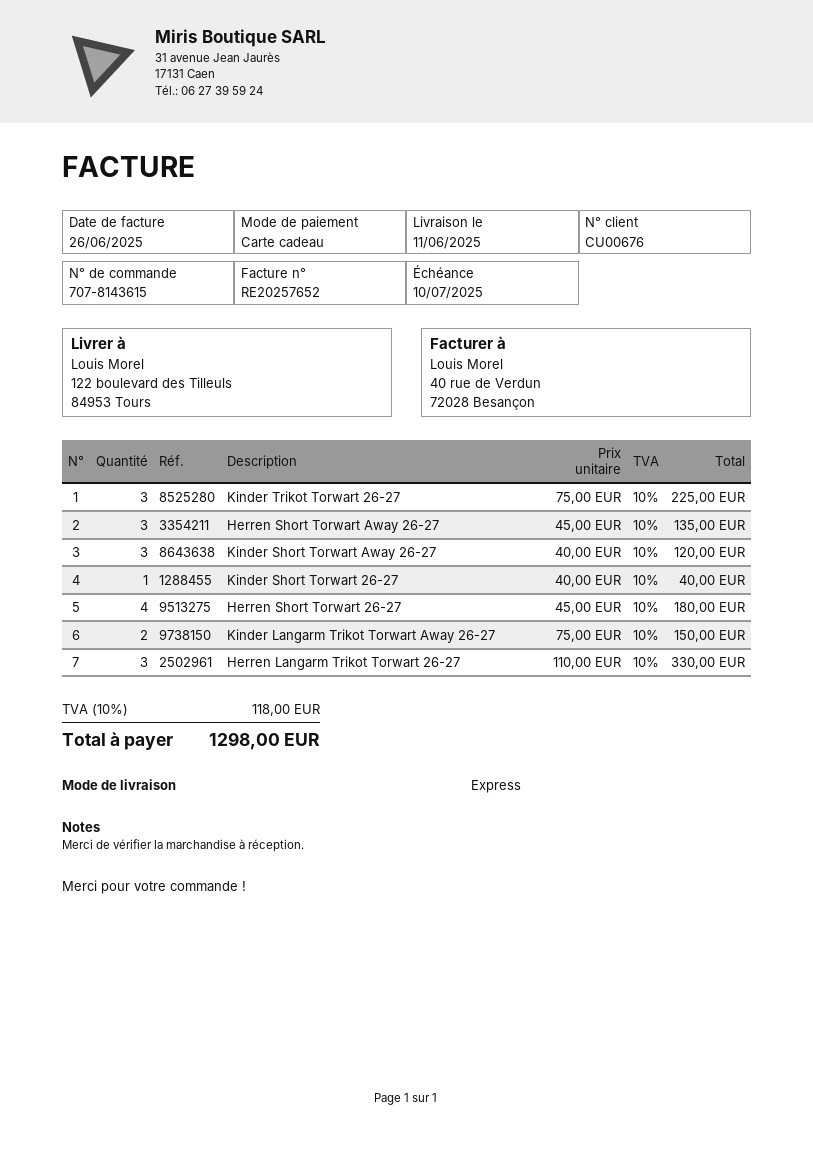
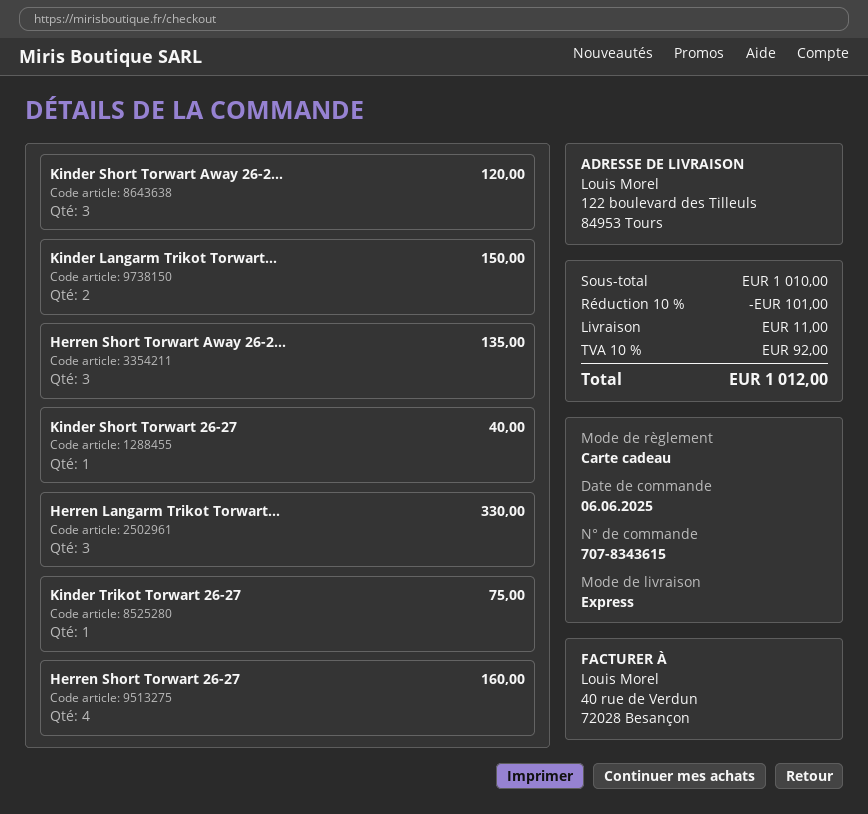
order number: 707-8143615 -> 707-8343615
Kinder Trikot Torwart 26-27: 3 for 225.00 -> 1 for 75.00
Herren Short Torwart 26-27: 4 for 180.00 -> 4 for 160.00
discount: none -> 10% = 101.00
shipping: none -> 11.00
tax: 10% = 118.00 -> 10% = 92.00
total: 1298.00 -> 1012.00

++++++++

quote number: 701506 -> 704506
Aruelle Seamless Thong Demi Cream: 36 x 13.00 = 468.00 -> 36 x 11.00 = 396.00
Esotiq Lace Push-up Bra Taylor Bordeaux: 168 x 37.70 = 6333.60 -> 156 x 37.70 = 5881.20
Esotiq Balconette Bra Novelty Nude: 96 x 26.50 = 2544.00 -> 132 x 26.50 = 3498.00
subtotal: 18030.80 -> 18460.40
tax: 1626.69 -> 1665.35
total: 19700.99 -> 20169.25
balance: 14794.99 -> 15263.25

++++++++

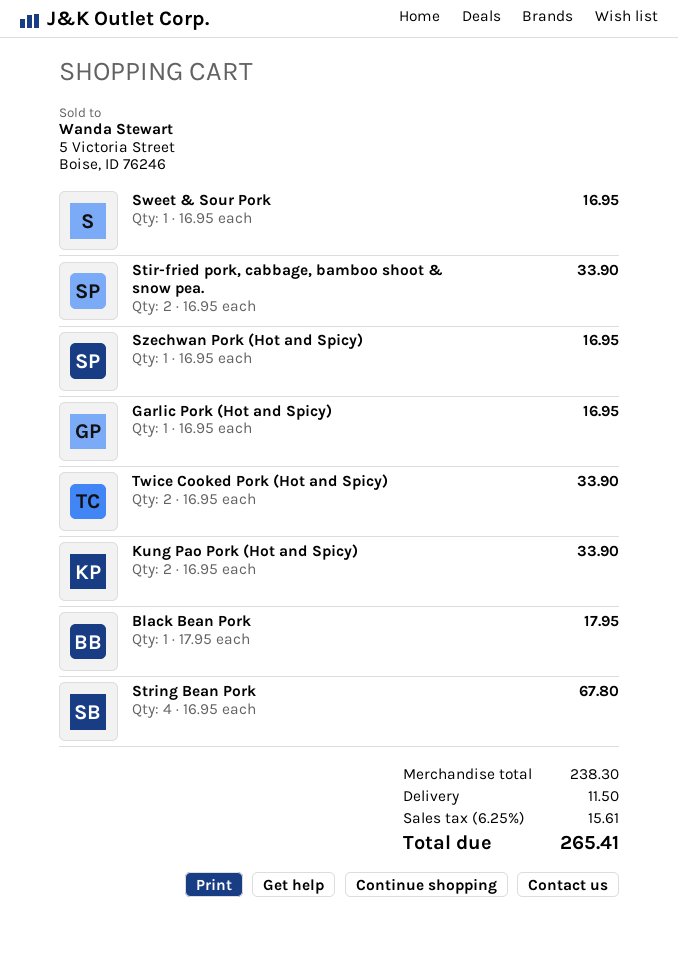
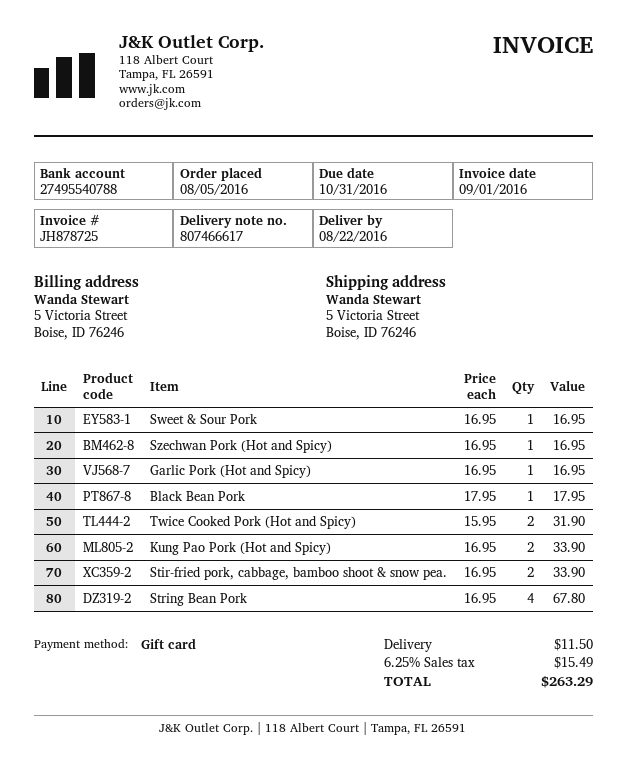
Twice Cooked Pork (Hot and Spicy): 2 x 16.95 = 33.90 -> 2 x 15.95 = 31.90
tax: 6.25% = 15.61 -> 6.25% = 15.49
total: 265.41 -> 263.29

++++++++

**Task description**.
Retype exactly the lines of the data above that fall between the line with "tax: 1626.69 -> 1665.35" and the line with "balance: 14794.99 -> 15263.25", inclusive, and add nothing.

**Response to the task**.
tax: 1626.69 -> 1665.35
total: 19700.99 -> 20169.25
balance: 14794.99 -> 15263.25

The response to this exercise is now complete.